Decathlon vogue entre deux eaux
Alors que l’entrepôt logistique belge du spécialiste du sport devait tout un temps servir de lieu central d’expédition de commandes vers la Belgique et les pays voisins, on semble très loin de ce scénario aujourd’hui. Si plus de 50% des volumes e-commerce de Decathlon à destination de notre pays sont encore préparés à Willebroek, une partie des commandes belges sont dorénavant aussi expédiées depuis l’Allemagne et les Pays-Bas. Les commandes express, nous dit-on. Comprenez : celles devant être livrées dès le lendemain et nécessitant donc d’être empaquetées de nuit.
Depuis 2018, le groupe français est en discussion avec les syndicats en vue d’introduire du travail de nuit dans son entrepôt belge mais aucun accord n’a été trouvé à ce stade. “Les permanents syndicaux externes sont les seuls à pouvoir donner leur accord, déplore Koen Tengrootenhuysen, directeur du développement immobilier de Decathlon Belux. Il n’est pas logique que l’avis de nos délégués internes ne suffise pas. La plupart de nos collaborateurs sont pourtant prêts à travailler de nuit et il s’agit, en outre, toujours de volontaires.
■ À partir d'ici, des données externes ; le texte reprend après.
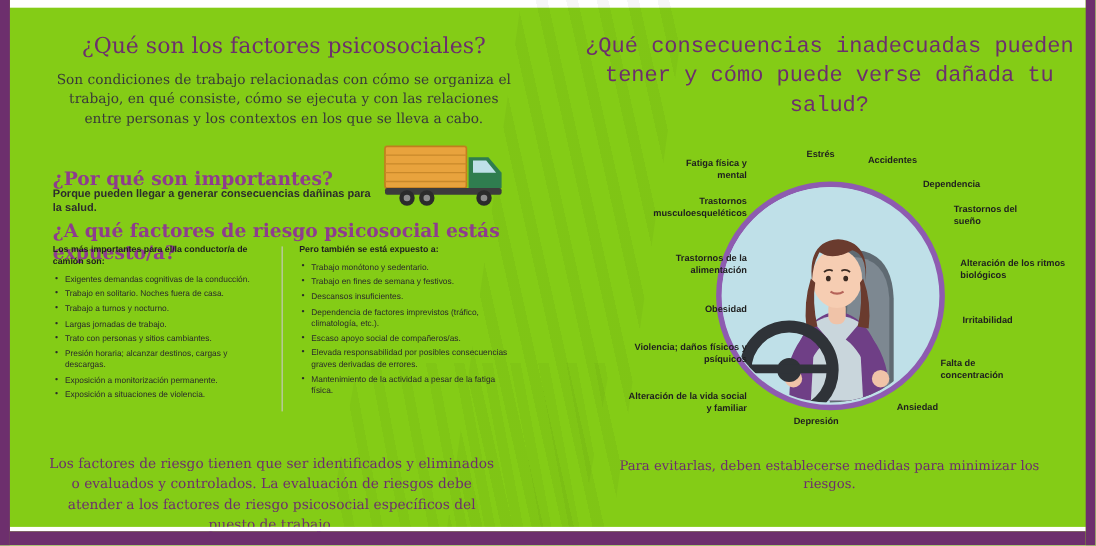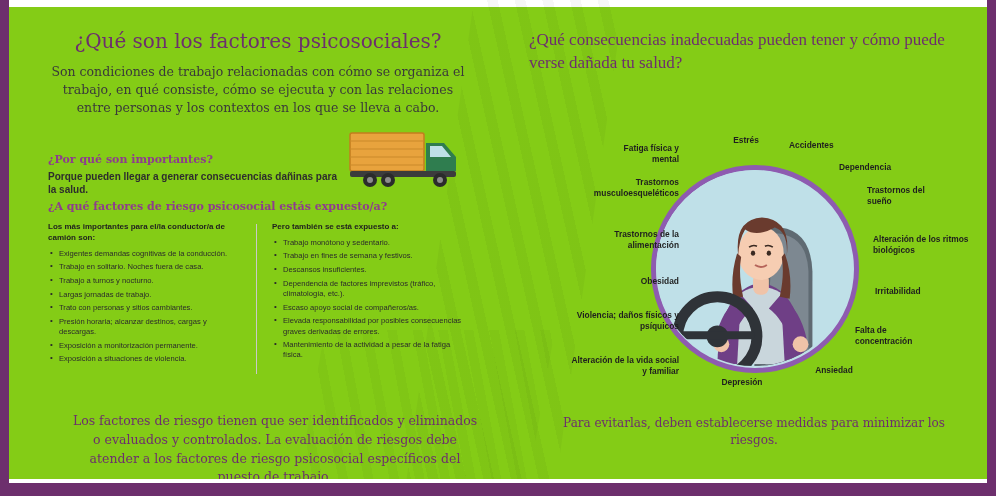--- a/index.html
+++ b/index.html
@@ -112,8 +112,9 @@
   }
   .r-title{
     position:absolute;left:20px;top:22px;width:450px;
-    font-family:Liberation Serif, serif;
-    font-size:17px;line-height:1.35;color:#6d2f6d;
+    text-align:center;
+    font-family:Liberation Mono, monospace;
+    font-size:20px;line-height:1.35;color:#6d2f6d;
   }
   .r-foot{
     position:absolute;left:30px;top:408px;width:430px;

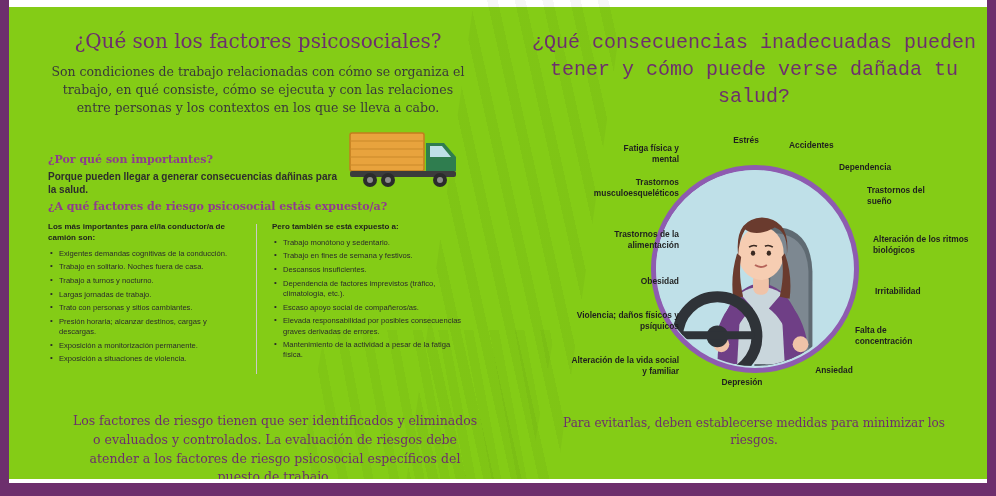--- a/index.html
+++ b/index.html
@@ -64,7 +64,7 @@
   .l-h2{
     position:absolute;left:30px;
     font-family:"DejaVu Serif", serif;
-    font-size:11px;font-weight:bold;color:#8e3c8e;
+    font-size:17px;font-weight:bold;color:#8e3c8e;
   }
   .l-h2a{top:146px;}
   .l-h2b{top:193px;}

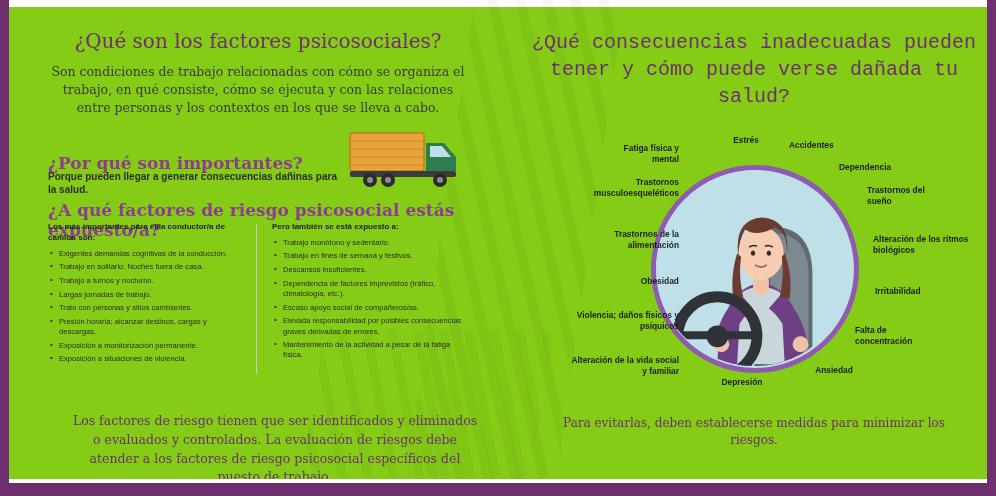--- a/index.html
+++ b/index.html
@@ -97,7 +97,7 @@
     content:"•";position:absolute;left:-9px;top:-1px;color:#2b2b2b;font-size:8px;
   }
   .l-foot{
-    position:absolute;left:52px;top:405px;width:410px;
+    position:absolute;left:24px;top:405px;width:410px;
     text-align:center;
     font-family:"DejaVu Serif", serif;
     font-size:12.5px;line-height:1.5;color:#6d2f6d;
Mais les permanents externes bloquent ! Nous avons déjà un handicap salarial en Belgique (les salaires sont 25 à 30% plus chers que chez nos voisins), il faut donc à tout prix introduire des mesures de flexibilité au niveau de l’organisation du travail. Je ne dis absolument pas que les patrons doivent décider de tout sans collaboration avec les employés, mais je pense que les décisions doivent être prises au sein de l’entreprise.”